Gasperini desafía al Inter: Queremos competir en igualdad
Roma se prepara para una noche grande en el Stadio Olimpico y Gian Piero Gasperini no se esconde. El técnico de la Roma dejó claro que su equipo ya no quiere mirar al Inter de abajo arriba, sino pelear “en igualdad de condiciones” con el campeón de Italia.
Reconoció sin rodeos que el Inter sigue siendo el punto de referencia del fútbol italiano, el equipo que marca el listón tras su dominio en la Serie A y sus finales europeas. Plantilla más profunda, más regularidad, más títulos. Aun así, Gasperini mira a lo suyo: está satisfecho con el crecimiento de la Roma y no quiere que el discurso se quede solo en la admiración.
“Para hablar de Scudetto de verdad hay que esperar a la jornada veinte”, avisó. El mensaje es claro: calma con los titulares, pero ambición máxima puertas adentro.
Una losa personal: diez derrotas seguidas ante el Inter
El partido no solo pesa por la clasificación o el prestigio. También es un examen psicológico para el propio Gasperini. El técnico arrastra una racha de diez derrotas consecutivas frente al Inter, acumuladas en diferentes etapas de su carrera.
Él mismo recordó que esa serie negra atraviesa varios ciclos en el banquillo nerazzurro: desde el Inter de Antonio Conte al de Simone Inzaghi y hasta el actual de Cristian Chivu. Cambian los entrenadores, cambian las ideas, pero el resultado contra los equipos de Gasperini ha sido siempre el mismo: derrota.
“¿Son mi kriptonita? Hubo un periodo en el que conseguí algunos resultados con el Inter, pero en los últimos años siempre hemos perdido”, admitió. “Puede que sea un aspecto táctico, pero los entrenadores han cambiado de Conte a Inzaghi y Chivu, y los resultados no. Nos enfrentamos a un equipo fuerte”.
La sinceridad no suena a resignación. Gasperini lo enmarca en una realidad que cualquier técnico conoce: cuando te cruzas con un equipo dominante, las rachas negativas se alargan.
Refuerzos listos: buenas noticias en la enfermería
En lo deportivo, la Roma llega con un alivio importante. Manu Kone, Evan Ndicka y Wesley han superado las pequeñas molestias y los procesos gripales que les habían condicionado en las últimas semanas. Están disponibles al cien por cien para el duelo.
También hay una pieza clave que vuelve al tablero: Lorenzo Pellegrini. El centrocampista ha completado dos semanas de entrenamientos con el grupo tras su larga ausencia y se perfila como un recurso de peso para Gasperini, ya sea de inicio o como revulsivo.
El técnico restó importancia a cualquier rastro de cansancio físico. Para él, en un partido así, manda otra cosa: la tensión competitiva. La adrenalina del contexto tapa piernas pesadas.
Confianza en el árbitro y una banda derecha en debate
En la previa también apareció un tema inevitable: el arbitraje. Davide Massa ha estado en el centro de varias polémicas recientes, pero Gasperini decidió apagar el fuego antes de que prendiera. No entró en quejas, ni en reproches velados. Al contrario, se mostró confiado en que el colegiado firmará una actuación perfecta.

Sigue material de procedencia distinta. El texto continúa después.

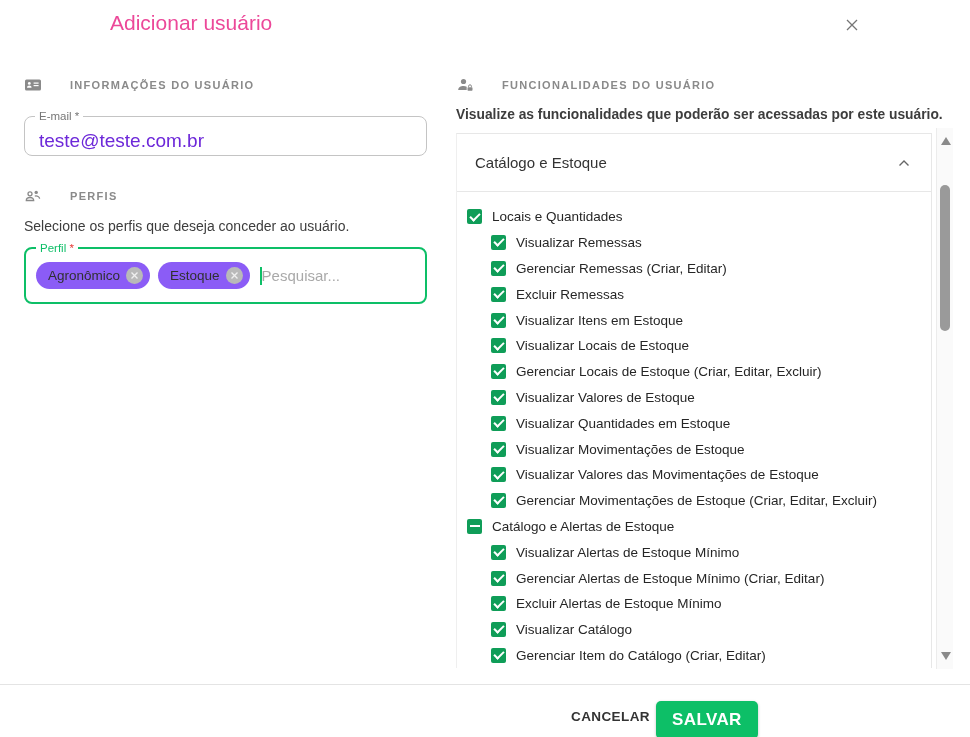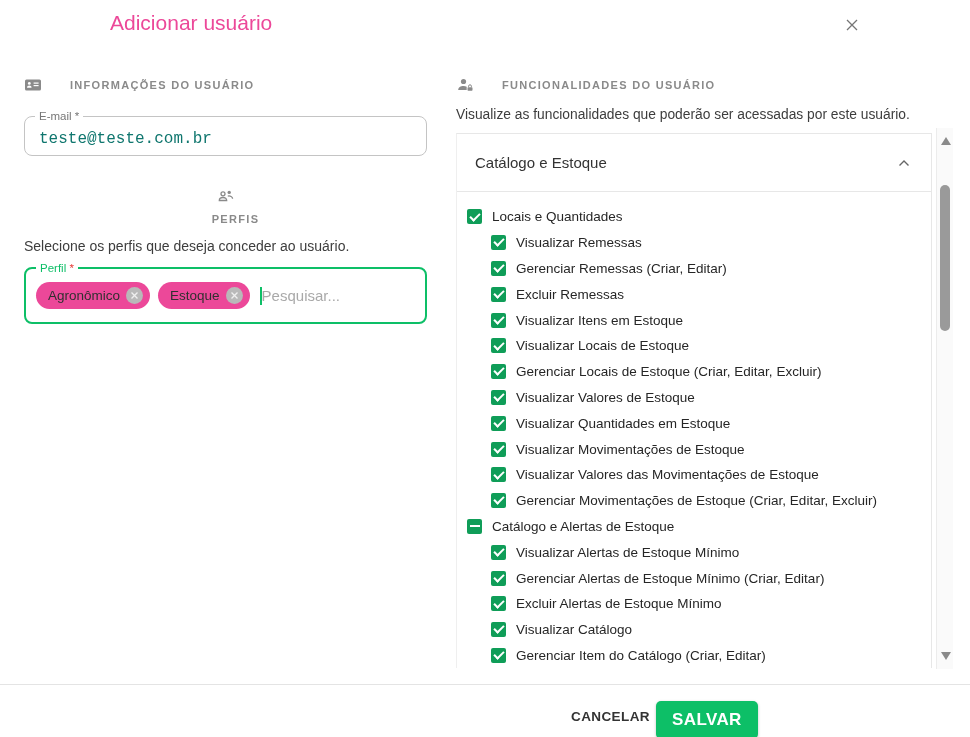--- a/index.html
+++ b/index.html
@@ -45,7 +45,7 @@
 
   
   .col-right{position:absolute;left:456px;top:76px;width:496px;}
-  .features-desc{margin-top:13px;font-size:13.8px;color:#3d3d3d;}
+  .features-desc{margin-top:13px;font-size:13.8px;color:#3d3d3d;font-weight:bold;}
 
   .features-panel{position:absolute;left:456px;top:133px;width:476px;height:535px;border-top:1px solid #e7e7e7;border-left:1px solid #efefef;border-right:1px solid #e7e7e7;overflow:hidden;}
   .accordion-header{height:58px;border-bottom:1px solid #e7e7e7;display:flex;align-items:center;justify-content:space-between;padding:0 18px;cursor:pointer;}

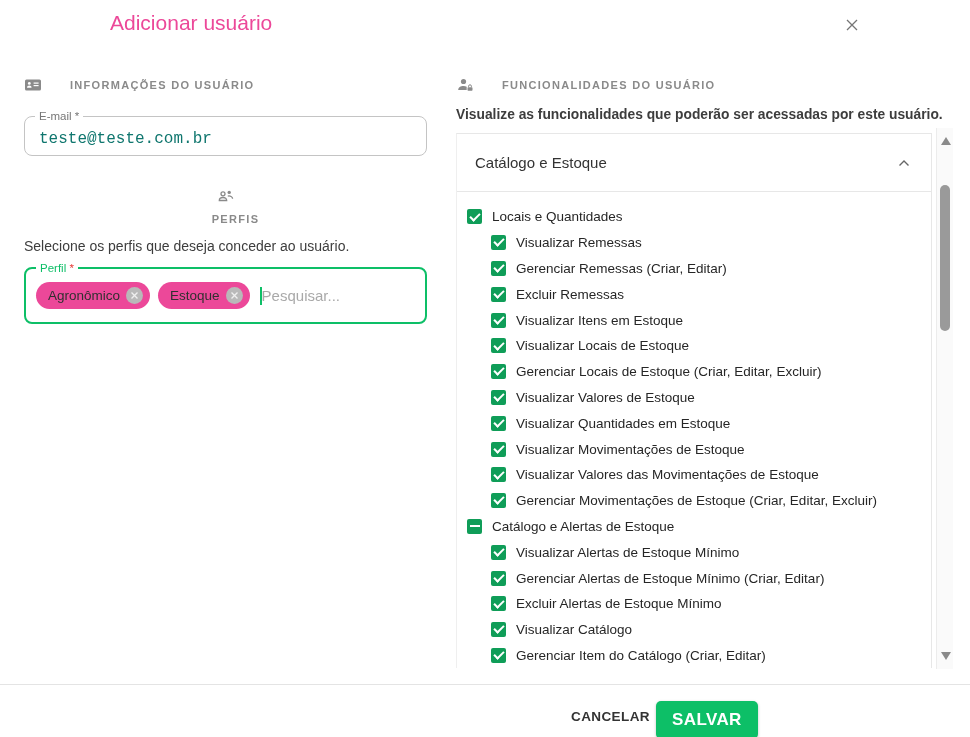--- a/index.html
+++ b/index.html
@@ -28,7 +28,7 @@
   .field-outline{position:relative;border:1px solid var(--border-gray);border-radius:8px;margin-top:16px;}
   .field-outline legend{margin-left:10px;padding:0 4px;font-size:11.5px;color:#777;}
   .email-field{height:46px;}
-  .email-field input{border:0;outline:none;width:95%;margin:8px 0 0 14px;font-size:16px;color:#0f766e;font-family:Liberation Mono, monospace;background:transparent;}
+  .email-field input{border:0;outline:none;width:95%;margin:8px 0 0 14px;font-size:19px;color:#6d28d9;font-family:Liberation Sans, sans-serif;background:transparent;}
   .header-perfis{margin-top:31px;flex-direction:column;}
   .perfis-desc{margin-top:13px;font-size:14px;color:#3d3d3d;}
   .perfil-field{margin-top:8px;height:62px;border:2px solid var(--primary-green);}

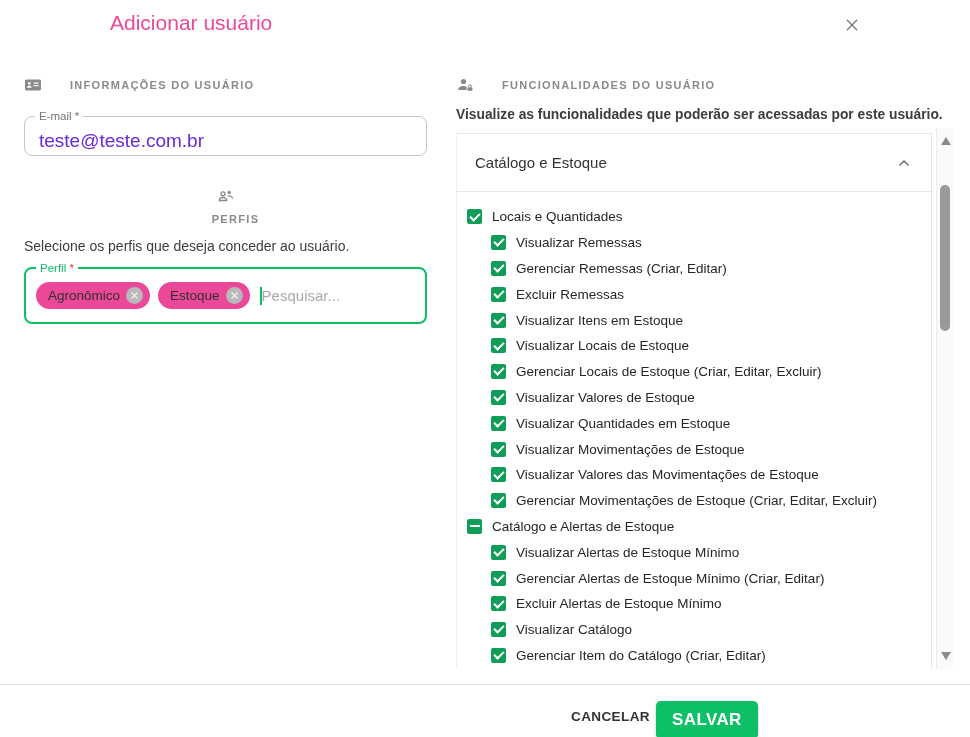--- a/index.html
+++ b/index.html
@@ -29,7 +29,7 @@
   .field-outline legend{margin-left:10px;padding:0 4px;font-size:11.5px;color:#777;}
   .email-field{height:46px;}
   .email-field input{border:0;outline:none;width:95%;margin:8px 0 0 14px;font-size:19px;color:#6d28d9;font-family:Liberation Sans, sans-serif;background:transparent;}
-  .header-perfis{margin-top:31px;flex-direction:column;}
+  .header-perfis{margin-top:31px;}
   .perfis-desc{margin-top:13px;font-size:14px;color:#3d3d3d;}
   .perfil-field{margin-top:8px;height:62px;border:2px solid var(--primary-green);}
   .perfil-field legend{color:var(--primary-green);font-weight:400;}

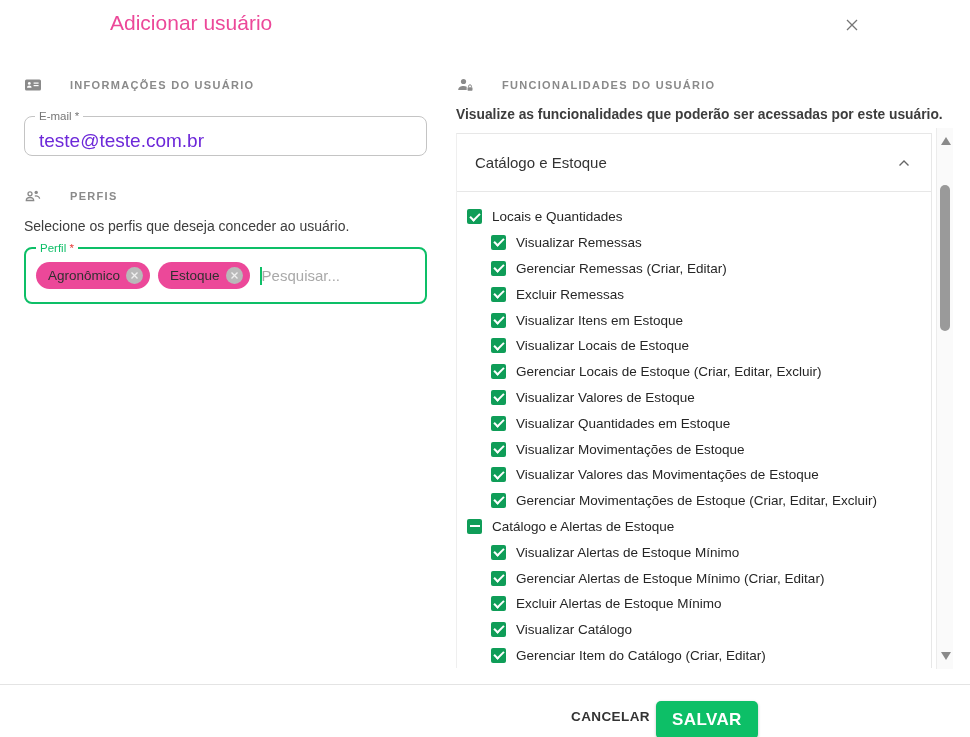--- a/index.html
+++ b/index.html
@@ -35,7 +35,7 @@
   .perfil-field legend{color:var(--primary-green);font-weight:400;}
   .perfil-field legend .asterisk{color:#e53935;}
   .chips-row{display:flex;align-items:center;gap:8px;padding:8px 10px 0 10px;}
-  .chip{display:inline-flex;align-items:center;gap:6px;background:#ec4899;border-radius:16px;height:27px;padding:0 7px 0 12px;font-size:13.5px;color:#303030;cursor:default;}
+  .chip{display:inline-flex;align-items:center;gap:6px;background:#8b5cf6;border-radius:16px;height:27px;padding:0 7px 0 12px;font-size:13.5px;color:#303030;cursor:default;}
   .chip-remove{width:17px;height:17px;border-radius:50%;background:#b9b9b9;display:inline-flex;align-items:center;justify-content:center;cursor:pointer;}
   .chip-remove svg{display:block;}
   .search-wrap{display:flex;align-items:center;margin-left:2px;}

La atención se desplazó entonces al tablero táctico, en concreto al costado derecho. El joven Lulli está en la lista de opciones para arrancar de titular, y ahí se abre un abanico interesante. Gasperini subrayó la versatilidad de Nahuel Molina y de Wesley, dos carrileros diestros capaces de actuar en cualquiera de las dos bandas.
Elegir la combinación adecuada en los flancos no es un detalle menor. Ante un Inter que castiga cada transición por fuera, cerrar bien esas autopistas puede marcar la diferencia entre sobrevivir al empuje nerazzurro o quedar desbordado.
Roma, entre la ilusión y la prueba definitiva
La Roma llega al choque con la moral al alza, mejor colocada en la tabla y con la intención declarada de romper de una vez su sequía de victorias ante el líder. El desafío es enorme: tumbar al equipo que ha dictado la ley en Italia y, de paso, sacarse de encima el peso de una década de tropiezos personales de su entrenador frente al mismo rival.
Si lo consigue, ya no se hablará solo de progresos. Se hablará de un equipo que empieza a mirar el Scudetto a los ojos.